RICHMOND, Va. (ABP) — The lone survivor of a drive-by shooting that killed four Southern Baptist workers in Iraq has been upgraded to stable but critical condition and is “doing well” in a German hospital, according to an International Mission Board spokesman.
Carrie Taylor McDonnall, a 26-year-old member of Travis Avenue Baptist Church in Fort Worth, Texas, sustained gunshot wounds in all four extremities.
“She was hit pretty heavily,” said Bill Bangham, a spokesman for the International Mission Board, which employed the four missionaries killed — Larry T. Elliott, 60; and Jean Dover Elliott, 58, of Cary, N.C.; Karen Denise Watson, 38, of Bakersfield, Calif.; and McDonnall's husband, David, 29.
McDonnall and the others were researching the need for future humanitarian work in Mosul, Iraq, March 15 when an unidentified assailant opened fire on the workers' car.
Officials of the IMB encouraged Christians to pray for the families, friends and churches of those who died or were injured. Clyde Meador, IMB executive vice president, said the pain of this incident is deeply felt by Southern Baptists worldwide. “We're grieving about the situation,” he said during a March 16 press conference. “Our hearts are broken.”
Meador did not indicate if other IMB personnel are in the area but did say workers would continue carrying out their missions. “Certainly this affects morale, but our folks are there because God has called them to a lost world,” he said.

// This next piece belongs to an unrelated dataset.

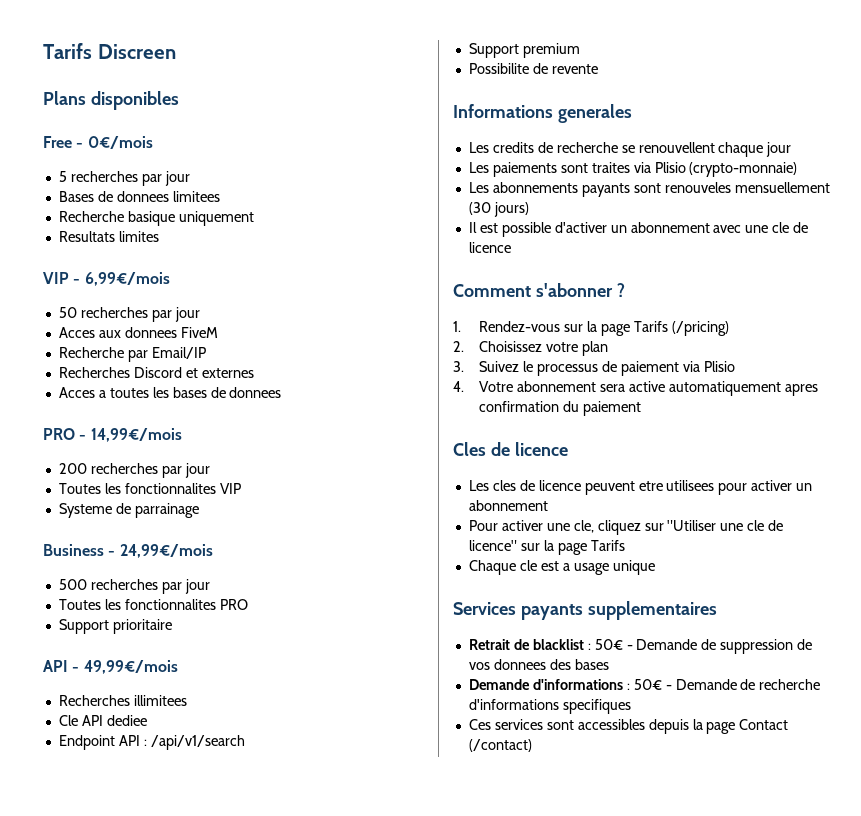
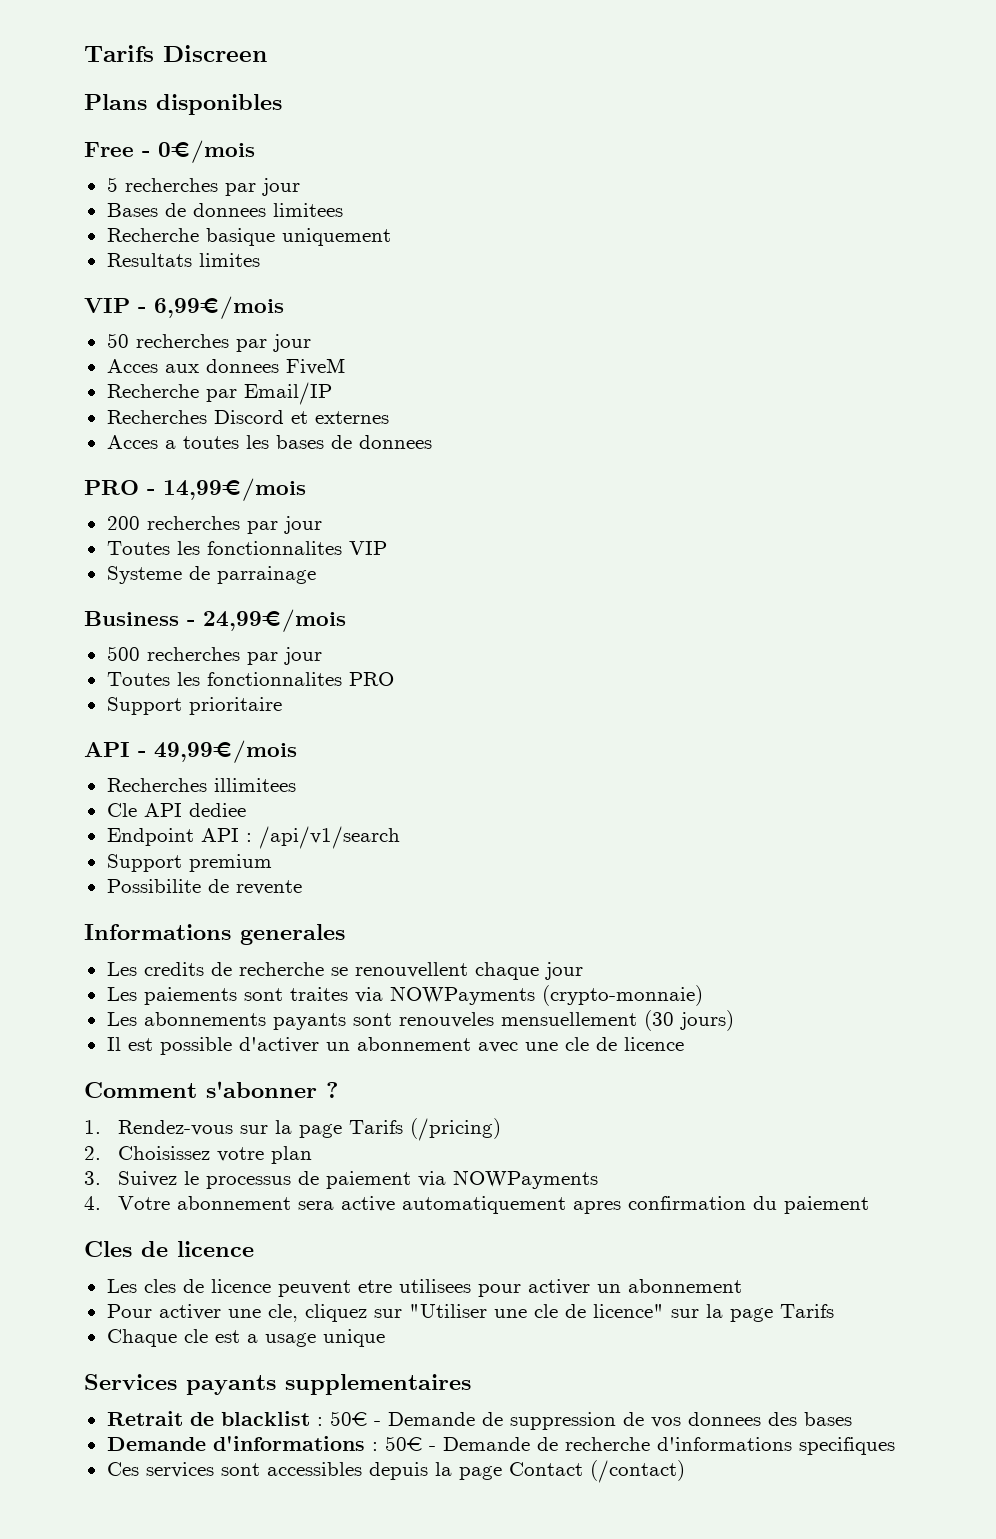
- Les paiements sont traites via Plisio (crypto-monnaie)
+ Les paiements sont traites via NOWPayments (crypto-monnaie)
- 3. Suivez le processus de paiement via Plisio
+ 3. Suivez le processus de paiement via NOWPayments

Michael Dean, pastor of Travis Avenue Baptist Church, said members were “stunned” to hear two of the congregation's former youth workers were shot. Members held prayer vigils in small groups soon after they heard the news about the McDonnalls. Part of Sunday's worship service will be devoted to the couple.
“To have this happen to someone we served with, worshipped with, prayed with, has been a real shaking experience,” Dean said.

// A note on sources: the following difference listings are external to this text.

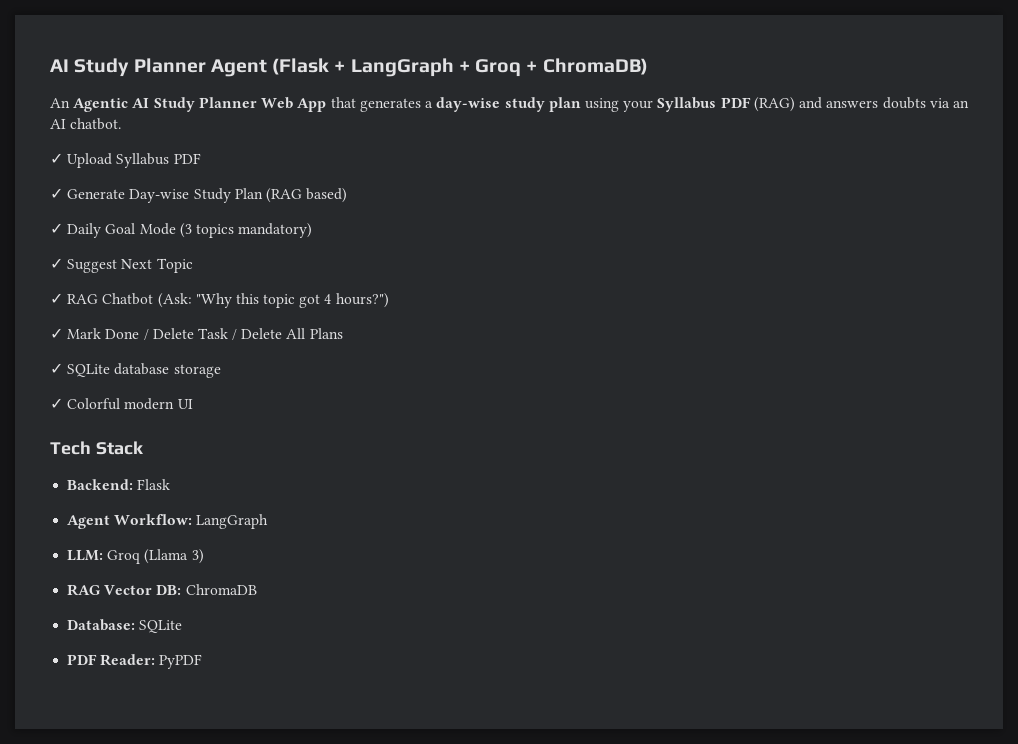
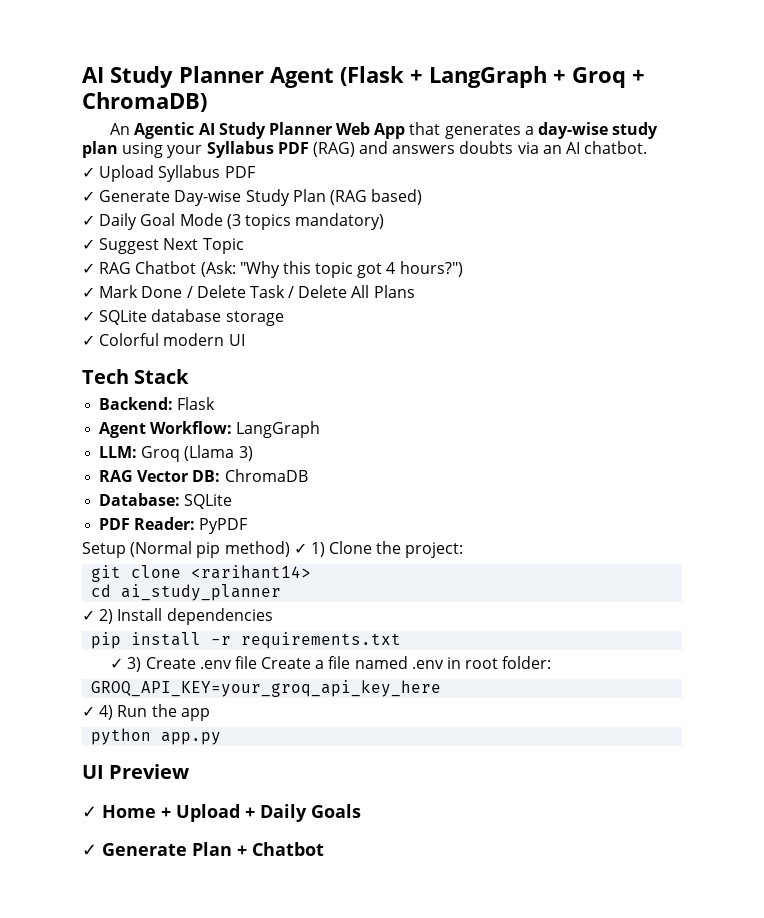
+ Setup (Normal pip method) ✓ 1) Clone the project:
+ git clone <rarihant14>
+ cd ai_study_planner
+ ✓ 2) Install dependencies
+ pip install -r requirements.txt
+ ✓ 3) Create .env file Create a file named .env in root folder:
+ GROQ_API_KEY=your_groq_api_key_here
+ ✓ 4) Run the app
+ python app.py
+ UI Preview
+ ✓ Home + Upload + Daily Goals
+ ✓ Generate Plan + Chatbot

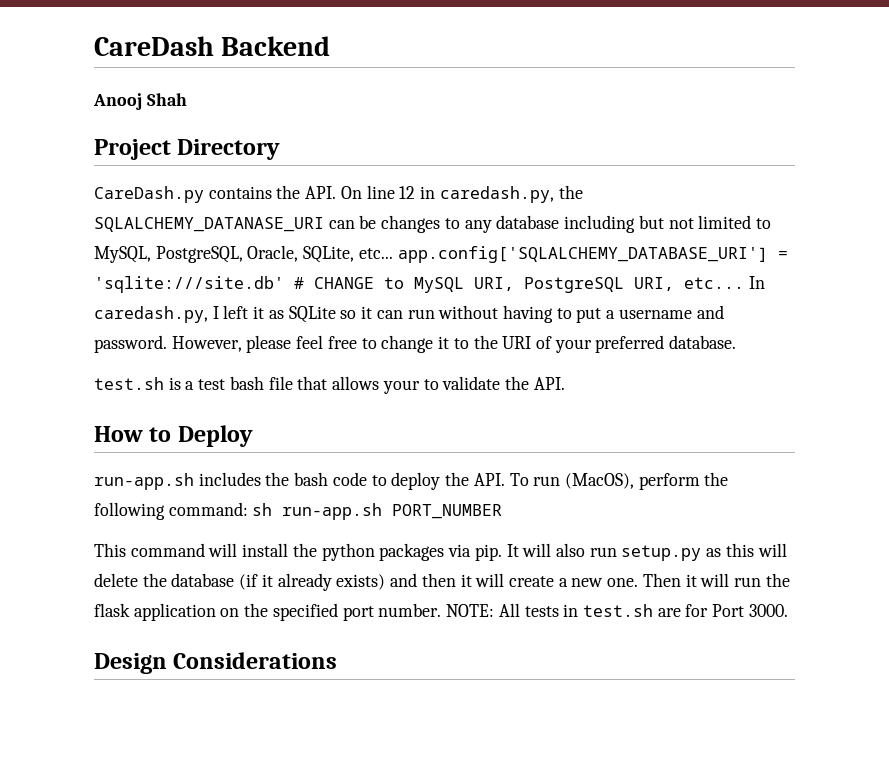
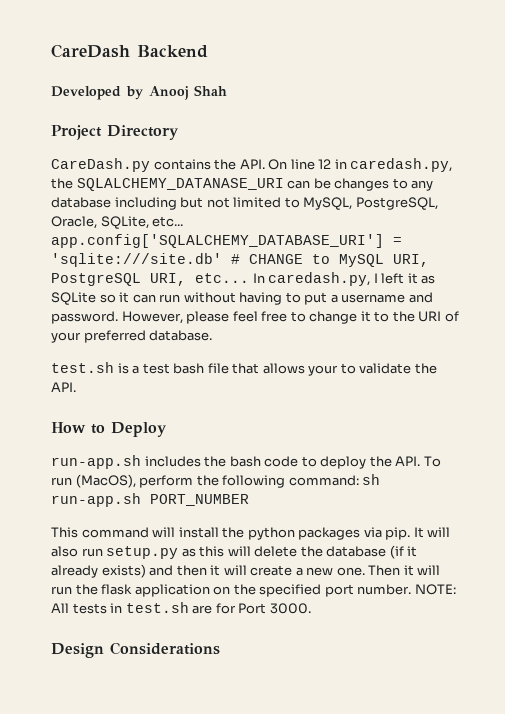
- Anooj Shah
+ Developed by Anooj Shah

The McDonnalls understood the risks they were taking by going to Iraq, but felt called to the work, the pastor said. “They were very aware of the danger,” Dean said. “It meant a lot to see them marching off to serve the Lord.”

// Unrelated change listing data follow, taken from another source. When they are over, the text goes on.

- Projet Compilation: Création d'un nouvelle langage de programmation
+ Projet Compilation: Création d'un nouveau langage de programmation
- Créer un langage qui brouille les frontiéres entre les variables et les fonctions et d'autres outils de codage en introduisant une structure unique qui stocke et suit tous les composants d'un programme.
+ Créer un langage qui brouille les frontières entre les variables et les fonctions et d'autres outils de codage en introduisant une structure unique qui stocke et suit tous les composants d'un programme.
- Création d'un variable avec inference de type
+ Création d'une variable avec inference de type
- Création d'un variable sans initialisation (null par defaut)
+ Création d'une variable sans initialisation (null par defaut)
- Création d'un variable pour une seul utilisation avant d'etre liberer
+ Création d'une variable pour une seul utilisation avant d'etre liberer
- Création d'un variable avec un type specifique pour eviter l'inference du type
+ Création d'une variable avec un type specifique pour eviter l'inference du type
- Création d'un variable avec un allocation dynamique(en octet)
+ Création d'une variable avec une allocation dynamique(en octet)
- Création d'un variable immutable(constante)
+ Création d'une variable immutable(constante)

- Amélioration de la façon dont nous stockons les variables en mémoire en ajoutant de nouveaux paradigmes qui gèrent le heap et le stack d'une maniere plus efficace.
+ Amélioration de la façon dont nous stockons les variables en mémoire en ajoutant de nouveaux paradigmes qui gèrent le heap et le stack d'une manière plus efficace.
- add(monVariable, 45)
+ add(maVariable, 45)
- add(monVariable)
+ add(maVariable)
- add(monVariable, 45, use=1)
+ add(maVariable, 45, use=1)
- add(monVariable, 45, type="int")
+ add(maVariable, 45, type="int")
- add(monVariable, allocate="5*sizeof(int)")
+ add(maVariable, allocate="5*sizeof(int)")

As the news spread across the campus of Southwestern Baptist Theological Seminary in Fort Worth, where Carrie McDonnall was a student and David McDonnall an alum, prayer vigils also spontaneously broke out. Groups of about 20 students gathered for prayer three times March 16.
Greg Tomlin, the seminary's director of public relations, said students described the McDonnalls as “phenomenal people” with an unceasing love for the Iraqi people. The Iraq incident has furthered the students' “determination to finish the task of evangelizing the people of Iraq,” Tomlin said.
Meanwhile, seminary president Paige Patterson and his wife, Dorothy, who were in Germany when the missionaries were attacked, are traveling to visit Carrie McDonnall, reportedly in a Frankfurt hospital.
In Bakersfield, Calif., more than 700 turned out for a prayer service remembering Karen Watson, who was involved in several aspects of Valley Baptist Church there before she left for Iraq last March.
Watson taught a children's Sunday school class and was active in mission trips and the congregation's visitation ministry, according to associate pastor Rich Paradis.
Paradis said church members were saddened by Watson's death but determined to continue her mission of reaching people for Christ. Speakers noted Watson's positive perspective and caring nature. “The thing that sticks out the most about Karen was her love for everybody,” Paradis said.
Watson fully understood the perils of her work in Iraq, Paradis said. The missionary left behind a note for each of the churches pastors in the case of her death. “I wasn't called to a place,” she wrote. “I was called to serve Him. To obey was my objective, to suffer was expected, his glory.”